Sayang ahli-ahli pendidikan kita lebih berorientasi kepada textbook dibanding
melakukan ujicoba sistem di lapangan. Guru-guru SD tetap saja hanya tenaga
pengajar, bukan guru yang digugu dan ditiru seperti dalam filsafat pendidikan
nasional kita sejak dulu. Mestinya Doktor dan Profesor bidang pendidikan tetap
mengajar di SD-SLP sehingga mampu melahirkan sistem pendidikan berbasis budaya,
menemukan realita-realita yang bisa dikembangkan menjadi teori, bukan kemudian
berkumpul di birokrasi untuk kemudian mengatur pendidikan dari balik meja
berpedoman kepada teori-teori Barat. Selagi pendidikan di SD dilaksanakan oleh
tukang pengajar, maka sulit mengembangkan mereka pada jenjang pendidikan
berikutnya.
• Pendidikan bermutu memang mahal, tetapi kenaikan anggaran pendidikan di APBN
menjadi 20 % pun tidak banyak membantu jika kreatifitas Depdiknas, hanya pada
proyek-proyek pendidikan bukan pada pengembangan pendidikan.

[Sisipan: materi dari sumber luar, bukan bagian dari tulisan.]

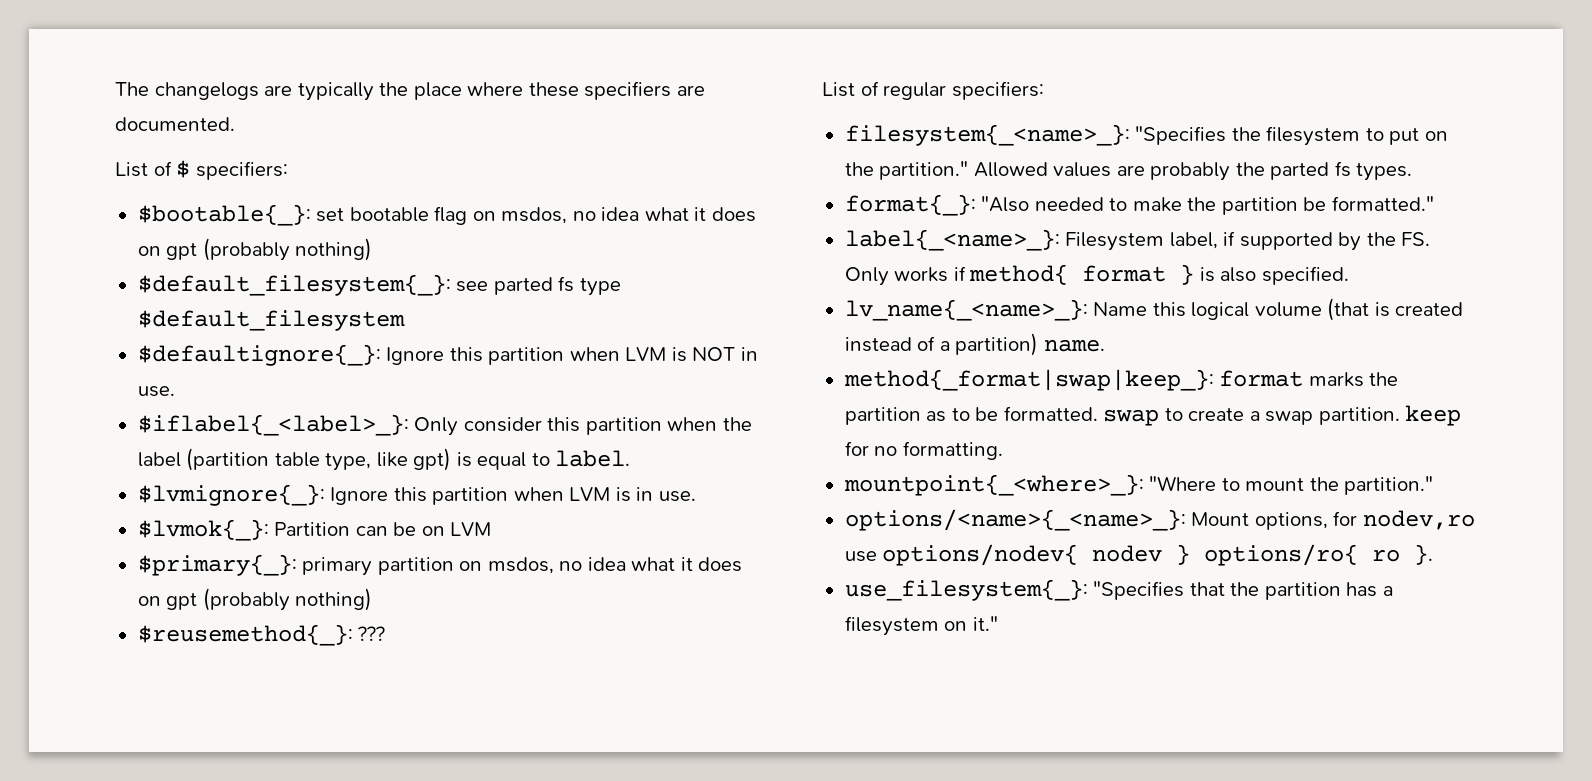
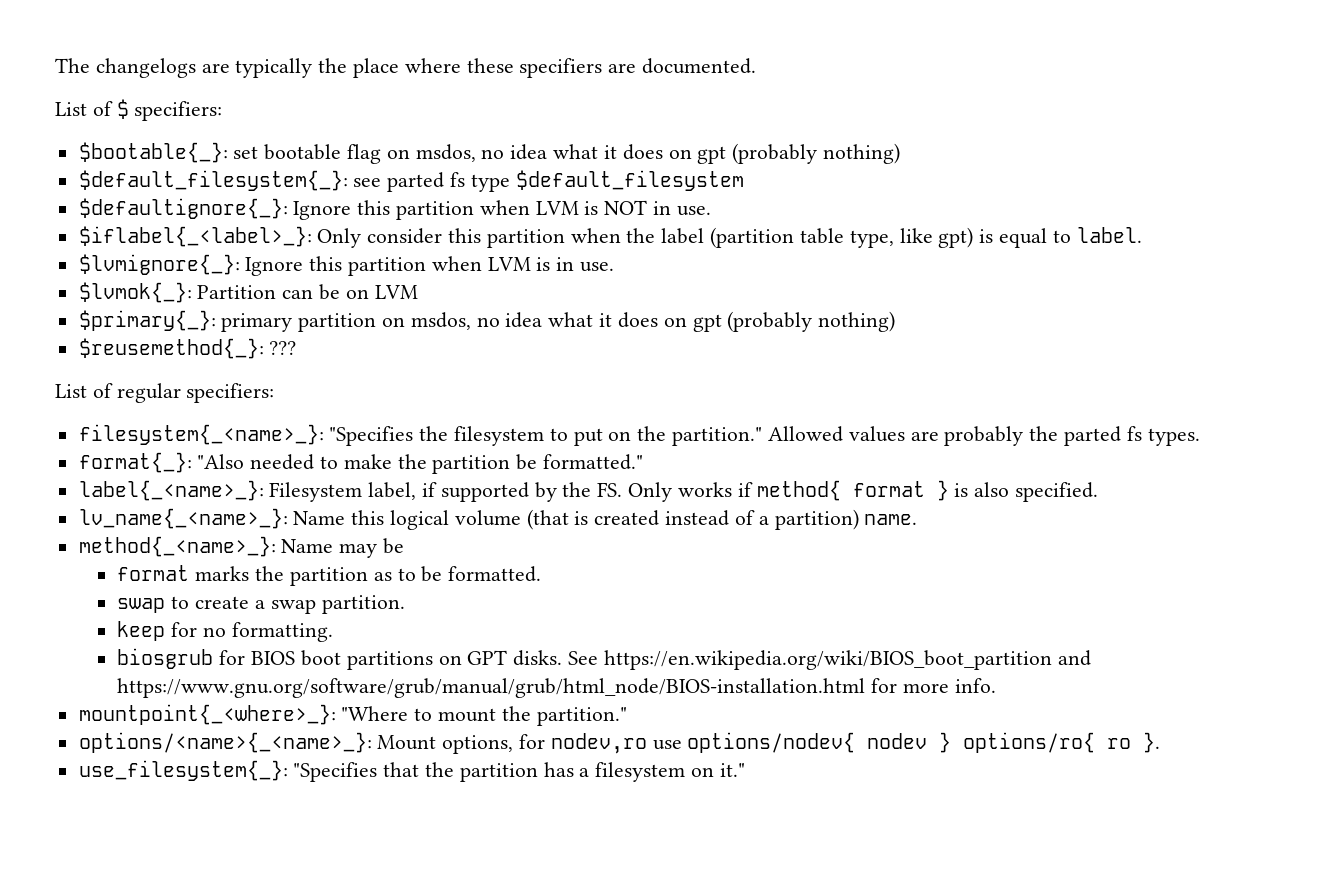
[843,369,1214,391] method{_format|swap|keep_}: -> [78,536,405,558] method{_<name>_}: Name may be //
(1098, 413) none -> (542, 574) //
(1400, 416) none -> (405, 604) //
(1003, 450) none -> [117,648,1091,670] [117,678,996,698] // biosgrub for BIOS boot partitions on GPT disks. See https://en.wikipedia.org/wiki/BIOS_boot_partition and https://www.gnu.org/software/grub/manual/grub/html_node/BIOS-installation.html for more info.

• Swasta mempunyai peluang untuk melakukan inovasi pendidikan tanpa terikat aturan
birokrasi yang jelimet, tetapi menjadi sangat menyedihkan ketika dijumpai banyak
lembaga pendidikan swasta yang orientasinya pada bisnis pendidikan.
• Sekolah international diperlukan sebagai respond terhadap globalisasi, tetapi
pembukaan sekolah international oleh asing sangat riskan dari segi budaya bangsa
karena filsafat pendidikannya berbeda.
• Untuk mempercepat dan memperluas budaya belajar sebaiknya anggaran pendidikan
negara bukan hanya diperuntukkan bagi sekolah formal, tetapi juga untuk sekolah
informal dan sekolah non formal. Pada satu titik nanti pasar tenaga kerja tidak lagi
melihat ijazah sekolah formal tetapi melihat skill tenaga kerja, dan ini bisa
dikembangkan di sekolah informal dan non formal. Pada satu titik nanti, gelar-gelar
akademik juga tidak lagi relevan.
Disadari atau tidak, penyimpangan dalam suatu tempat praktisi pendidikan seperti
tempat bimbingan belajar, pasti ada. Contohnya tidak konsistennya pemilik praktisi
pendidikan untuk mendatangkan tenaga pengajar yang ahli dalam membina anak didik yang
sedang menghadapi UN. Hal lain membawa dampak buruk bagi anak didik yang diajarnya.